Questa idea di amicizia di massa incuriosisce molto chi deve progettare lo spazio fisico perché, se il progetto architettonico deve essere un gesto culturale diventa importante capire se la società si muove verso un futuro individualista e pieno di paure per la diversità, che trova la sua unica panacea nello shopping come vorrebbero convincerci la televisione e la pubblicità, oppure se si sarà in grado di utilizzare internet come strumento per realizzare una comunicazione di massa autogestita invece che filtrata.
A quanto pare il mondo virtuale di chi viaggia nella rete, a dispetto dei timori di scollamento dalla realtà, sembra possa tornare utile per la riappropriazione corale dello spazio fisico.
In Italia si stanno guadagnando una nota di merito in tal senso i ragazzi di critical city che hanno inventato un gioco contagioso in cui bisogna guadagnarsi dei punti girando per la propria città, ma anche restando a casa propria, superando delle prove sia individuali che collettive.
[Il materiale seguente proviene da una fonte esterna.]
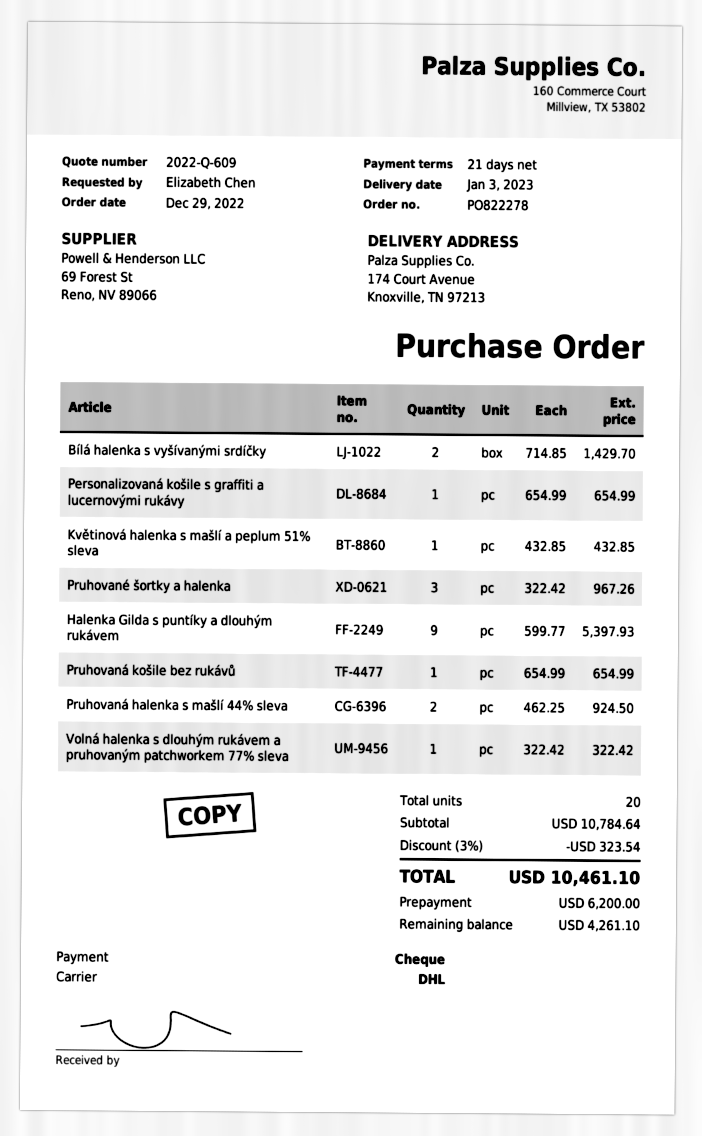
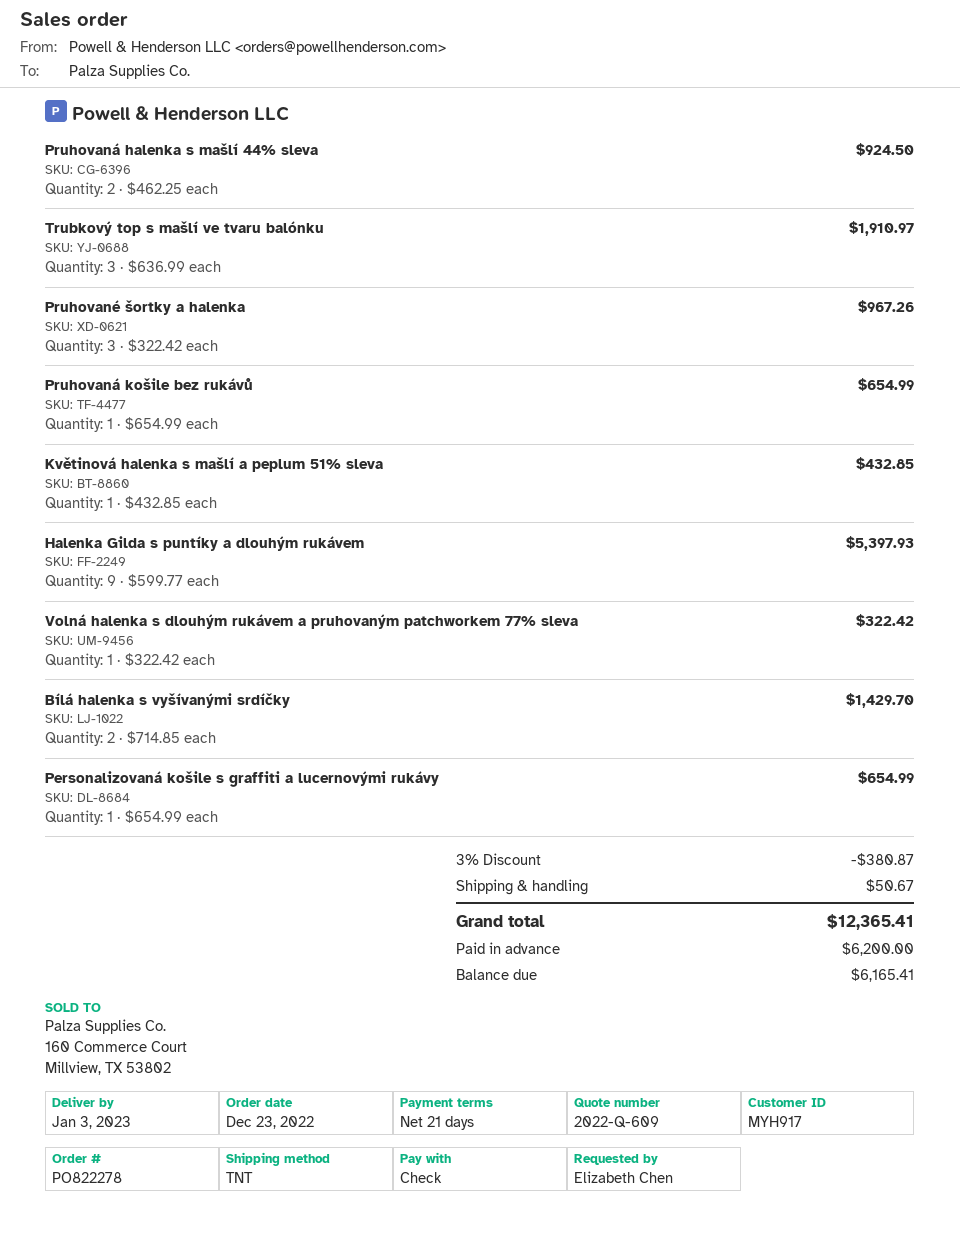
order date: 2022-12-29 -> 2022-12-23
shipping method: DHL -> TNT
Trubkový top s mašlí ve tvaru balónku: none -> 3 x 636.99 = 1910.97
discount: 3% = 323.54 -> 3% = 380.87
shipping: none -> 50.67
total: 10461.10 -> 12365.41
balance: 4261.10 -> 6165.41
Una specie di caccia al tesoro il cui risultato è una mappa divertita di luoghi abbandonati da riscoprire e di luoghi conosciuti caricati di nuovi significati.
Mentre c'è che costruisce muri (come quello che si è iniziato a realizzare pochi giorni fa al confine tra Israele ed Egitto), altri costruiscono ponti virtuali che finiscono con l'essere più utili dei ponti fatti di cemento e acciaio.